Re: [Cfrg] Progress on curve recommendations for TLS WG

Mike Hamburg <mike@shiftleft.org> Fri, 15 August 2014 21:28 UTC

Content-Type: text/plain; charset="utf-8"
Mime-Version: 1.0 (Mac OS X Mail 8.0 \(1971.5\))
From: Mike Hamburg <mike@shiftleft.org>
In-Reply-To: <53EDEE67.6090308@secunet.com>
Date: Fri, 15 Aug 2014 14:28:46 -0700
Content-Transfer-Encoding: quoted-printable
Message-Id: <A1FCAAE8-4F20-4AC1-A635-AED20E8F7D5C@shiftleft.org>
References: <CFFB1371.2916E%kenny.paterson@rhul.ac.uk> <20140808141506.GA24645@LK-Perkele-VII> <53EDEE67.6090308@secunet.com>
To: Johannes Merkle <johannes.merkle@secunet.com>, Ilari Liusvaara <ilari.liusvaara@elisanet.fi>, "Paterson, Kenny" <Kenny.Paterson@rhul.ac.uk>
Archived-At: http://mailarchive.ietf.org/arch/msg/cfrg/7kJyWarsi4hHO8J4jpBFSSGpi8Q
Cc: "cfrg@irtf.org" <cfrg@irtf.org>
Subject: Re: [Cfrg] Progress on curve recommendations for TLS WG
Precedence: list

On 8/15/2014 4:26 AM, Johannes Merkle wrote:
> Ilari Liusvaara wrote on 08.08.2014 16:15:
>> Picking prime randomly has _devastating_ impact on performance. 
> I do not mean to doubt that statement, I'm just looking for hard numbers: Do you have any reference for a proper
> analysis supporting that?
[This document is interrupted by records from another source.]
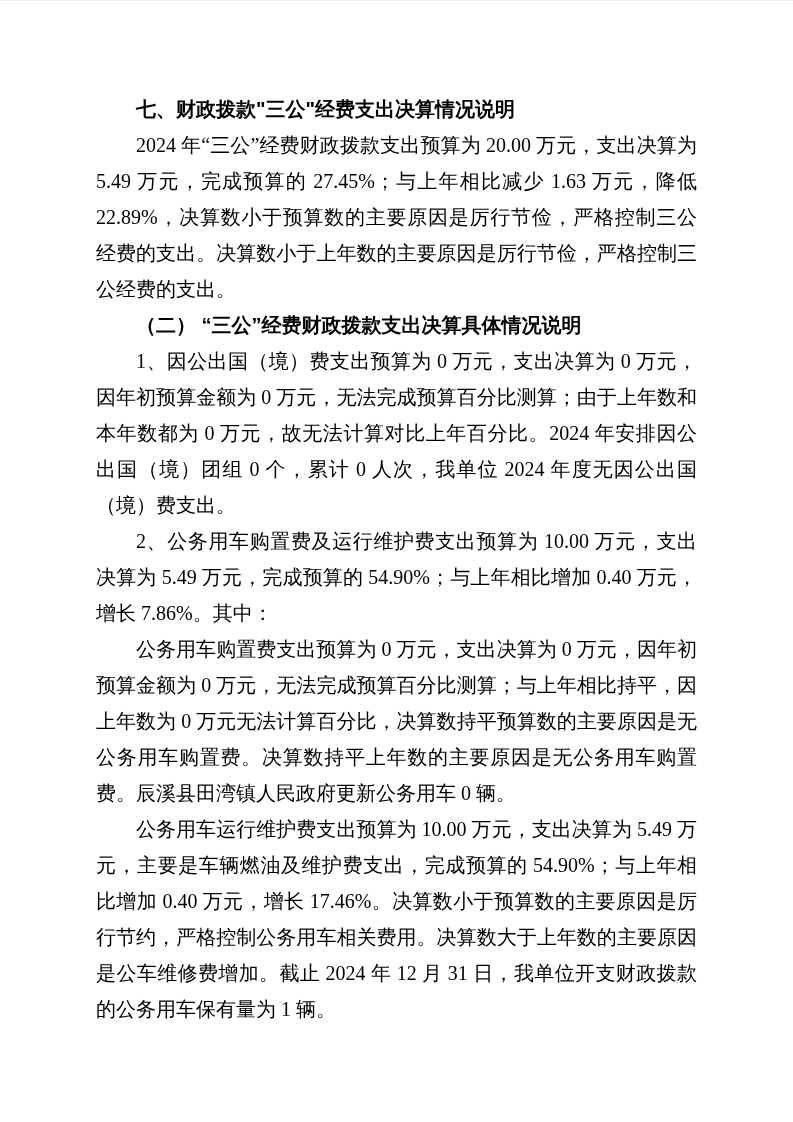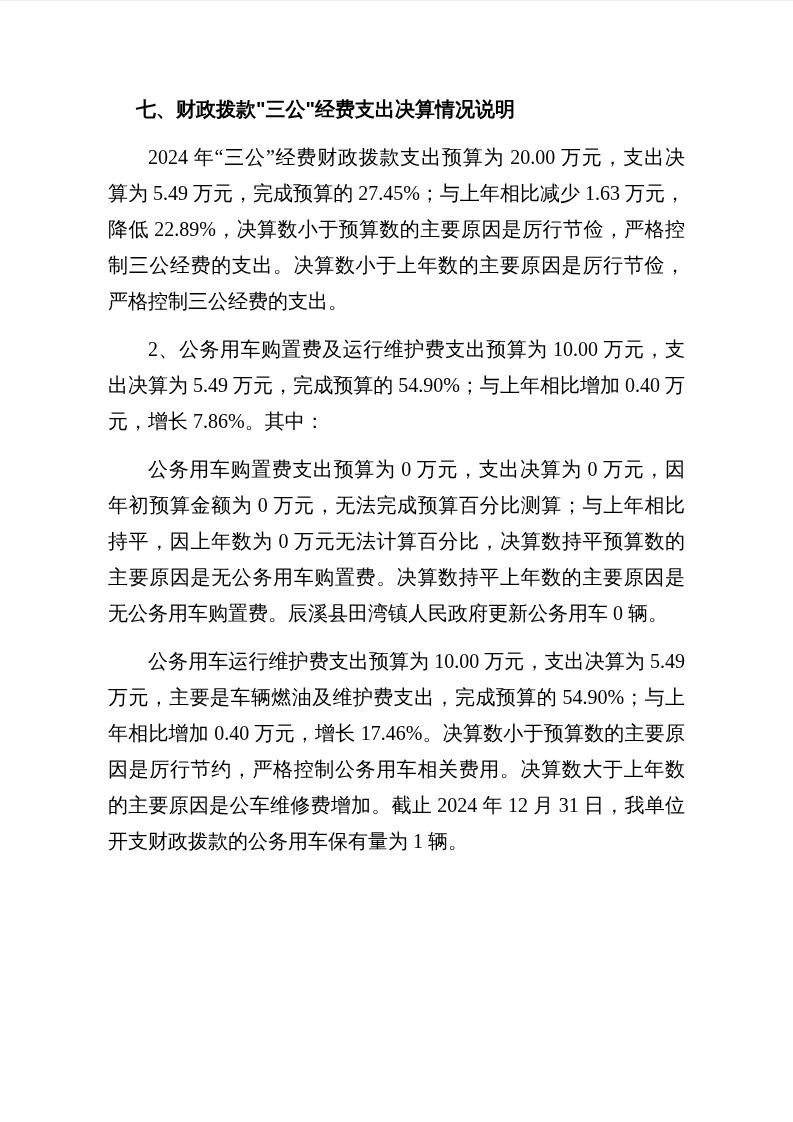--- a/index.html
+++ b/index.html
@@ -27,37 +27,39 @@
   .heading-1, .heading-2 {
     margin: 0;
     font-family: "Liberation Sans", "DejaVu Sans", sans-serif;
     font-weight: 700;
     font-size: 20px;
     line-height: 36px;
     text-indent: 2em;
     text-align: left;
   }
   .para {
-    margin: 12px;
+    margin: 0;
     text-indent: 2em;
     text-align: justify;
   }
 </style>
 </head>
 <body>
 
 <div class="page">
   <div class="doc">
 
     <h2 class="heading-1">七、财政拨款"三公"经费支出决算情况说明</h2>
 
 
     <p class="para">2024 年“三公”经费财政拨款支出预算为 20.00 万元，支出决算为 5.49 万元，完成预算的 27.45%；与上年相比减少 1.63 万元，降低 22.89%，决算数小于预算数的主要原因是厉行节俭，严格控制三公经费的支出。决算数小于上年数的主要原因是厉行节俭，严格控制三公经费的支出。</p>
 
+    <h3 class="heading-2">（二） “三公”经费财政拨款支出决算具体情况说明</h3>
 
+    <p class="para">1、因公出国（境）费支出预算为 0 万元，支出决算为 0 万元，因年初预算金额为 0 万元，无法完成预算百分比测算；由于上年数和本年数都为 0 万元，故无法计算对比上年百分比。2024 年安排因公出国（境）团组 0 个，累计 0 人次，我单位 2024 年度无因公出国（境）费支出。</p>
 
     <p class="para">2、公务用车购置费及运行维护费支出预算为 10.00 万元，支出决算为 5.49 万元，完成预算的 54.90%；与上年相比增加 0.40 万元，增长 7.86%。其中：</p>
 
     <p class="para">公务用车购置费支出预算为 0 万元，支出决算为 0 万元，因年初预算金额为 0 万元，无法完成预算百分比测算；与上年相比持平，因上年数为 0 万元无法计算百分比，决算数持平预算数的主要原因是无公务用车购置费。决算数持平上年数的主要原因是无公务用车购置费。辰溪县田湾镇人民政府更新公务用车 0 辆。</p>
 
     <p class="para">公务用车运行维护费支出预算为 10.00 万元，支出决算为 5.49 万元，主要是车辆燃油及维护费支出，完成预算的 54.90%；与上年相比增加 0.40 万元，增长 17.46%。决算数小于预算数的主要原因是厉行节约，严格控制公务用车相关费用。决算数大于上年数的主要原因是公车维修费增加。截止 2024 年 12 月 31 日，我单位开支财政拨款的公务用车保有量为 1 辆。</p>
 
   </div>
 </div>
 

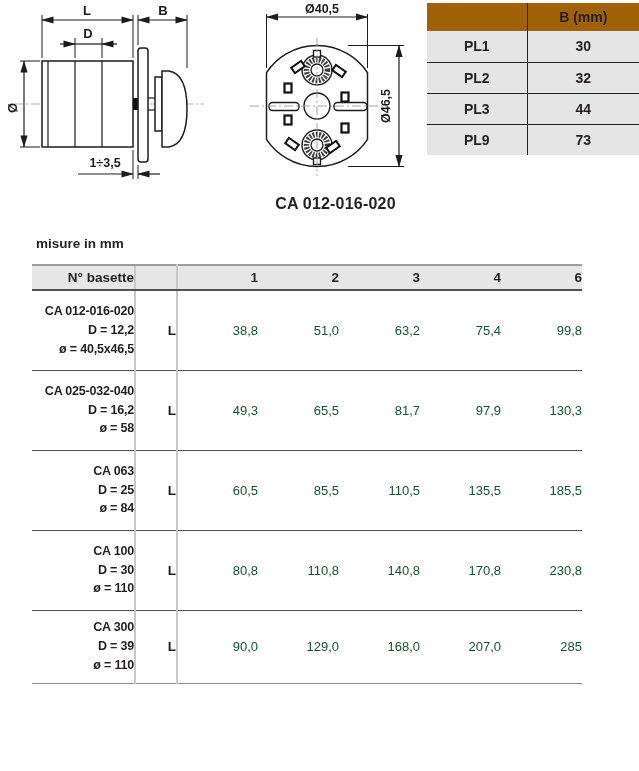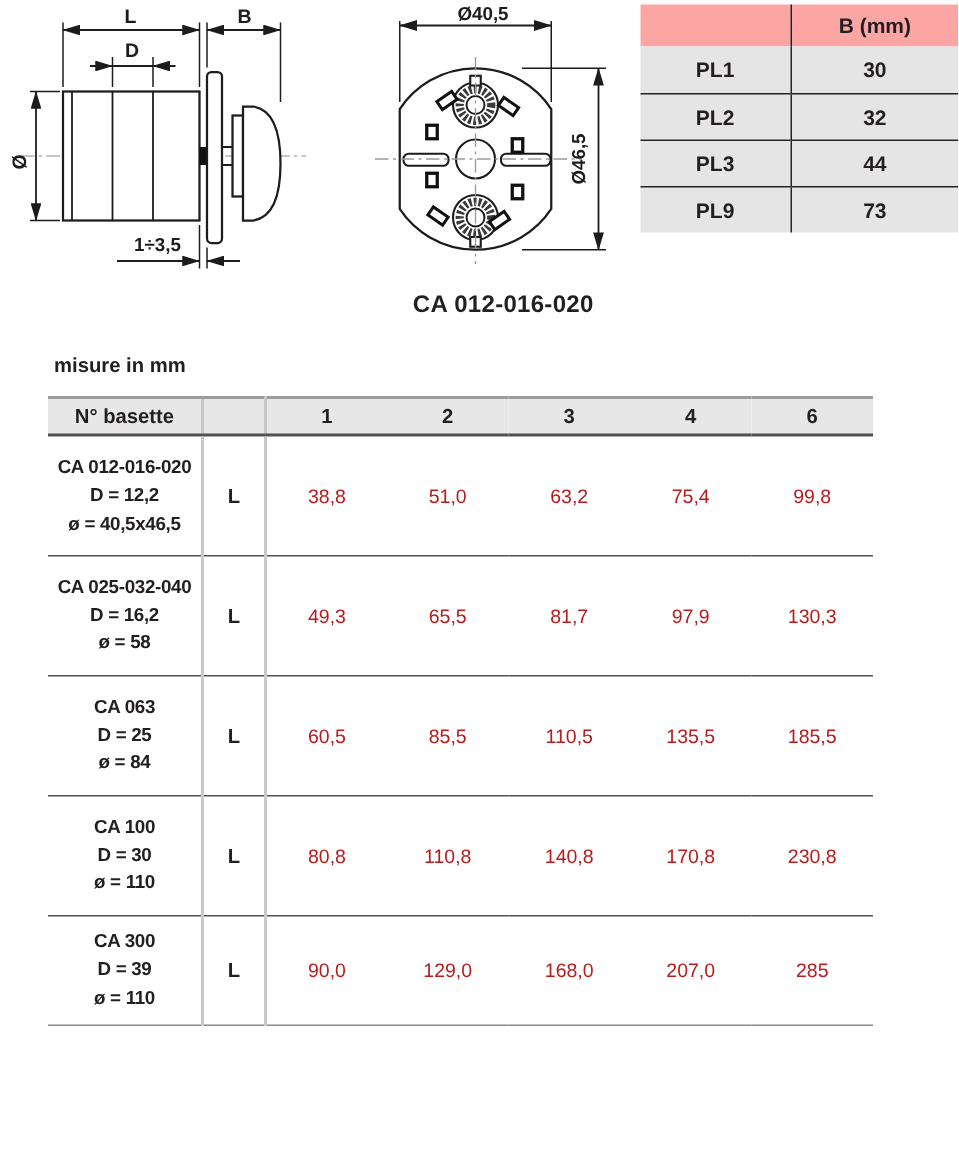--- a/index.html
+++ b/index.html
@@ -7,44 +7,44 @@
     position:relative;width:639px;height:771px;background:#ffffff;overflow:hidden;
     font-family:"Liberation Sans","DejaVu Sans",sans-serif;color:#231f20;
   }
   .abs{position:absolute;}
 
   
   .b-table{position:absolute;left:427px;top:3px;width:212px;border-collapse:collapse;table-layout:fixed;}
   .b-table th,.b-table td{padding:0;text-align:center;font-weight:bold;font-size:14px;color:#231f20;}
   .b-table thead tr{height:28px;}
   .b-table tbody tr{height:31px;}
-  .b-table thead th{background:#fca5a5;}
+  .b-table thead th{background:#a16207;}
   .b-table tbody td{background:#e5e5e5;}
   .b-table .vcol{border-left:1.5px solid #222222;}
   .b-table tbody tr:not(:last-child){border-bottom:1.5px solid #222222;}
 
   
   .front-caption{position:absolute;left:238px;top:195px;width:195px;text-align:center;
     font-size:16px;font-weight:bold;letter-spacing:0.2px;}
   .measure-note{position:absolute;left:36px;top:236px;font-size:13.5px;font-weight:bold;}
 
   
   .main-table{position:absolute;left:32px;top:264px;width:550px;border-collapse:collapse;table-layout:fixed;}
-  .main-table th,.main-table td{padding:0;text-align:center;vertical-align:middle;}
+  .main-table th,.main-table td{padding:0;text-align:right;vertical-align:middle;}
   .main-table thead tr{height:25px;}
   .main-table thead th{
     background:#e7e7e7;font-size:13.5px;font-weight:bold;
     border-top:2px solid #9c9c9c;border-bottom:2px solid #515151;
   }
   .main-table tbody tr{height:80px;border-bottom:1.5px solid #515151;}
   .main-table tbody tr.r-last{height:73px;border-bottom:1.8px solid #8a8a8a;}
   .main-table .col-l{border-left:2px solid #c8c8c8;border-right:2px solid #c8c8c8;}
   .model-cell{font-weight:bold;font-size:12.5px;line-height:1.5;letter-spacing:-0.2px;}
   .dim-cell{font-weight:bold;font-size:13.5px;}
-  .val-cell{font-weight:normal;font-size:13px;color:#b91c1c;}
+  .val-cell{font-weight:normal;font-size:13px;color:#14532d;}
 
   svg text{font-family:"Liberation Sans","DejaVu Sans",sans-serif;fill:#1c1c1c;}
   .dimtext{font-size:13px;font-weight:bold;}
   .dimtext-sm{font-size:12.5px;font-weight:600;}
 </style>
 </head>
 <body>
 
 <div class="page">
I mean something beyond "oh, that's common sense".
So, I don't have a proper reference, but in my experience the performance ratio is slightly more than 2, and probably creeps towards 2.5 or 3 as the number of bits increases towards 512.

An n-digit multiply with no reduction algorithm costs n^2 muls, schoolbook.  A Montgomery reduction costs n^2+n additional multiplies, for a total of 2n^2 + n.  There may also be a conditional subtract, depending on the modulus.  A special prime still requires some reduction, and Montgomery ends up being slightly less than twice as expensive as schoolbook.

Supporting numbers: a few years ago I implemented 252-bit special-Montgomery primes on Sandy Bridge (mod the special prime, reduction isn't free but costs n=4 mulaccs), and a multiply took about 55 cycles, vs about 100 cycles for a 252-bit general prime.  The algorithms were the same, and both implementations were written in assembly.  This is what you'd have predicted from the above guesses, since (n^2 + n) / (2n^2 + n) = 20 / 36 = 55.555...%.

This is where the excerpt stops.